3.2.09

10a

Silencio. No se escuchaba nada más que un pesado, pastoso, reconcentrado silencio. Los niños se habían ido. La Nena y Luna se habían ido. Sólo quedaba Olga sentada frente a las tres puertas de El Barrio, bajo el pasillo techado que comunicaba Arquitectura con Ingeniería. Fumaba. Desde el piso en el que estaba sentada todo le parecía inmenso, interminable, inabarcable, inútil. En su mente sólo quedaba una imagen: la hermosa cabeza de Guillermo destrozada y sangrante. Aquellos ojos que habían tenido tanta vida, ya no miraban. En medio del infinito silencio Olga sólo podía ver aquellos ojos ciegos, apagados, ausentes.

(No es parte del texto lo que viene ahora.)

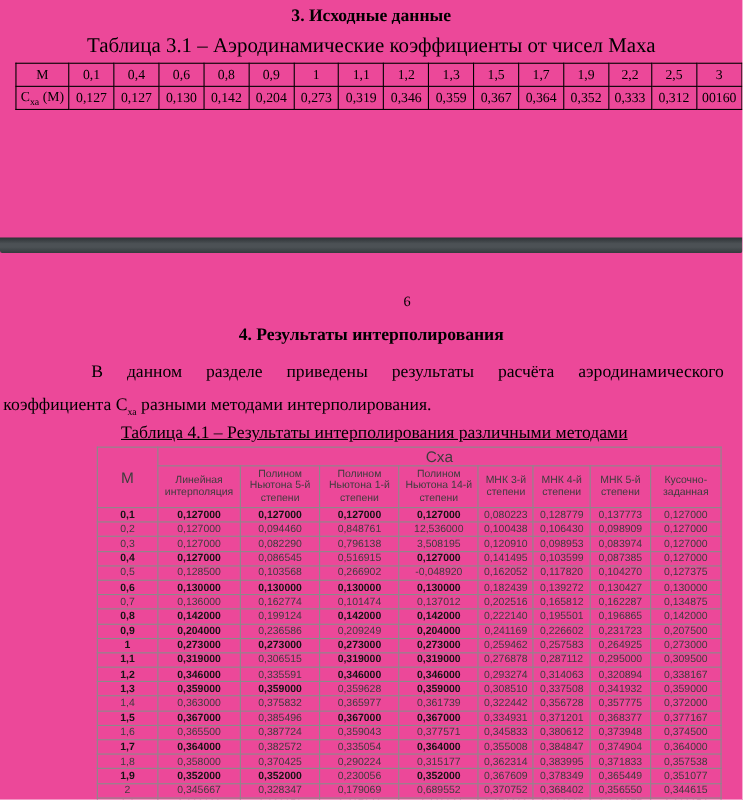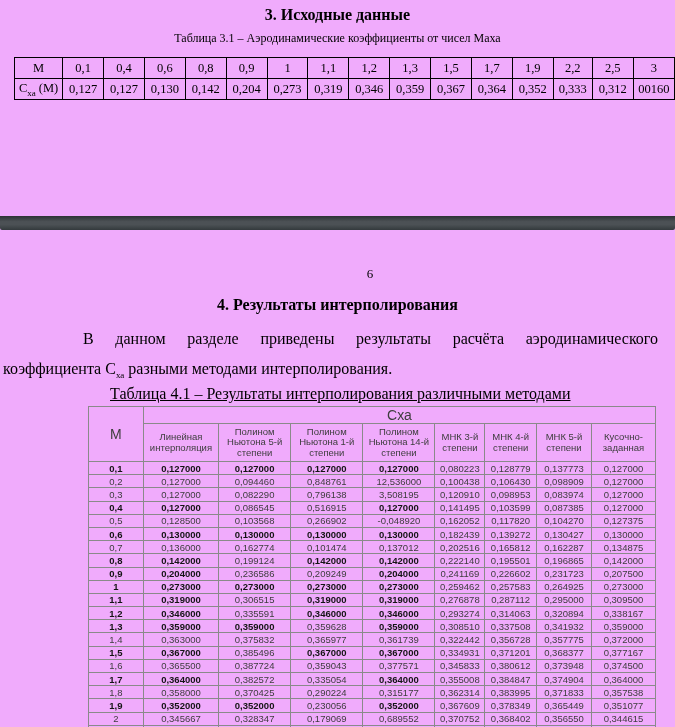--- a/index.html
+++ b/index.html
@@ -3,7 +3,7 @@
 <meta charset="utf-8">
 <style>
   html,body{margin:0;padding:0;background:#ffffff;}
-  #stage{position:relative;width:675px;height:727px;overflow:hidden;background:#f0abfc;
+  #stage{position:relative;width:675px;height:727px;overflow:hidden;background:#ec4899;
          font-family:"Liberation Serif", serif;color:#000;}
   
   .doc-title{position:absolute;left:0;width:675px;text-align:center;

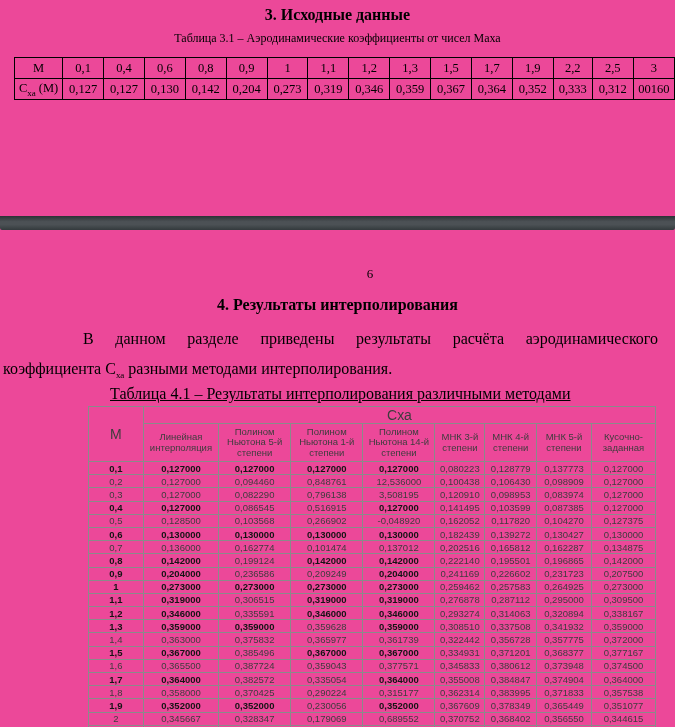--- a/index.html
+++ b/index.html
@@ -9,7 +9,7 @@
   .doc-title{position:absolute;left:0;width:675px;text-align:center;
              font-size:16px;font-weight:bold;}
   #title3{top:6px;}
-  #caption31{position:absolute;top:31px;left:0;width:675px;text-align:center;font-size:12px;}
+  #caption31{position:absolute;top:31px;left:0;width:675px;text-align:center;font-size:19px;}
   #t31{position:absolute;left:14px;top:57px;border-collapse:collapse;table-layout:fixed;
        font-family:"Liberation Serif", serif;}
   #t31 td{border:1px solid #000;height:20px;text-align:center;vertical-align:middle;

La llamaron para que reconociera el cadáver y ella fue sin quejarse, segura de que se trataba de una equivocación. El día anterior, lunes de agosto, había conversado largo con Guillermo. En cierto modo se habían despedido. Olga le contó sus planes. Él le dijo lo que pensaba hacer. Entre largas pausas definieron el destino por venir y se resignaron a no verse tal vez por un muy largo tiempo. No se despidieron. Nunca se despedían. Pero Olga le dio un apretado abrazo y sintió que Guillermo temblaba al desprenderse de ella, como si un hondo presentimiento le atravesara el alma.

⎯No es para tanto –dijo Olga− En menos de lo que piensas voy a aparecer de nuevo a molestarte.

Guillermo no respondió. Sólo hizo un gesto de negación con la cabeza y dio media vuelta. Olga lo miró irse. Ahora, que sólo podía recordar su cabeza destrozada comenzaba a entender, por entre la bruma del dolor, que aquel había sido tal vez el hombre más importante de su entera existencia.